Abstract
In 2015, member countries of the United Nations adopted the 17 Sustainable Development Goals (SDGs) at the Sustainable Development Summit in New York. These global goals have 169 targets and 232 indicators that are based on the three pillars of sustainable development: economic, social, and environmental. Substantial challenges remain in obtaining data of the required quality to inform the indicators, especially in developing countries, given the often limited resources that are available. One promising and relatively innovative way of addressing this issue is to use Earth Observation (EO) satellite data. This research aimed to critically analyse the potential of EO approaches to data collection for populating SDG indicators, with the particular focus on those covering the social and economic dimensions of sustainable development, as these are relatively unexplored in the EO context. Additionally, this research aimed to explore the use of EO technologies linked to monitoring, reporting and verification within policy. Firstly, a novel analytical framework entitled Maturity Matrix Framework (MMF) was developed for assessing the potential of EO to populate all 232 SDG indicators. This framework was further consolidated by using a wide consultation with 38 experts in sustainability and EO, thus obtaining the advanced MMF 2.0 framework.
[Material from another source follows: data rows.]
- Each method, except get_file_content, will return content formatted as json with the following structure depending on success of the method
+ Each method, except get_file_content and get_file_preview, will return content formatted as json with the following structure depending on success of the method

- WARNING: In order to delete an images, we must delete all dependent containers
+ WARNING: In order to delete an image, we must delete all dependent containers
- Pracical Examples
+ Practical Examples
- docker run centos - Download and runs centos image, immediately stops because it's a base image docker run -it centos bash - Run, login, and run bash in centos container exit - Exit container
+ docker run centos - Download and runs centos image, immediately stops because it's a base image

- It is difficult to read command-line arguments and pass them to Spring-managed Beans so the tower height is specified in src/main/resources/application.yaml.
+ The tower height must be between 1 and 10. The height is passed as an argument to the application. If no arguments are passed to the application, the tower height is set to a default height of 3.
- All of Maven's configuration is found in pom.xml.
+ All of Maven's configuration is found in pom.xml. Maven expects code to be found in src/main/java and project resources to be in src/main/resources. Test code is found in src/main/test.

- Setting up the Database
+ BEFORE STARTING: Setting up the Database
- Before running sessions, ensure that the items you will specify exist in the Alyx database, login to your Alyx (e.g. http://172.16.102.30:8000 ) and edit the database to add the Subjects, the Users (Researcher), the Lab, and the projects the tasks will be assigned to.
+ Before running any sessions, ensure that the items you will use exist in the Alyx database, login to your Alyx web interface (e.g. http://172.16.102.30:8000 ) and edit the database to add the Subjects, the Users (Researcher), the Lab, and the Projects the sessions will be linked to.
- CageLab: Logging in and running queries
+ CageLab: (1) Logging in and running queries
Both frameworks have been applied to all SDG indicators and the results demonstrated that the potential of EO‐derived data do vary among the SDG indicators, but overall, EO can have a direct contribution to make towards populating environmental indicators and an indirect (proxy) measure or weak
contribution for socio-economic indicators. Therefore, the evaluation of the potential of EO satellite data against MMF 2.0 and the literature available shown that 19 indicators have weak support from EO, 67 partial support from EO, and 22 strong EO support. The results that emerged from both frameworks (MMF and MMF 2.0) led towards exploring a more conventional application of satellite data and its implications in the policy context but also towards, developing an EO approach that measures socio-economic indicators. Therefore, this research presents three case studies. The first case study shows how EO satellite data can be used for assessing the habitat of five key species in Surrey Hills. In the second case study available published literature was assessed to understand the potential of estimating SOC using EO technologies. This review was complemented by a series of semistructured
interviews with specialists in the soil health and policy sector. Both case studies can help the current Environmental Land Management Scheme in the context of the monitoring, reporting and verification (MRV) process. In the third case study, 1900 rural primary schools across 19 Nigerian states were measured using satellite images and teaching area per pupil was calculated. The approach identified 81.4 % of the schools as being overcrowded.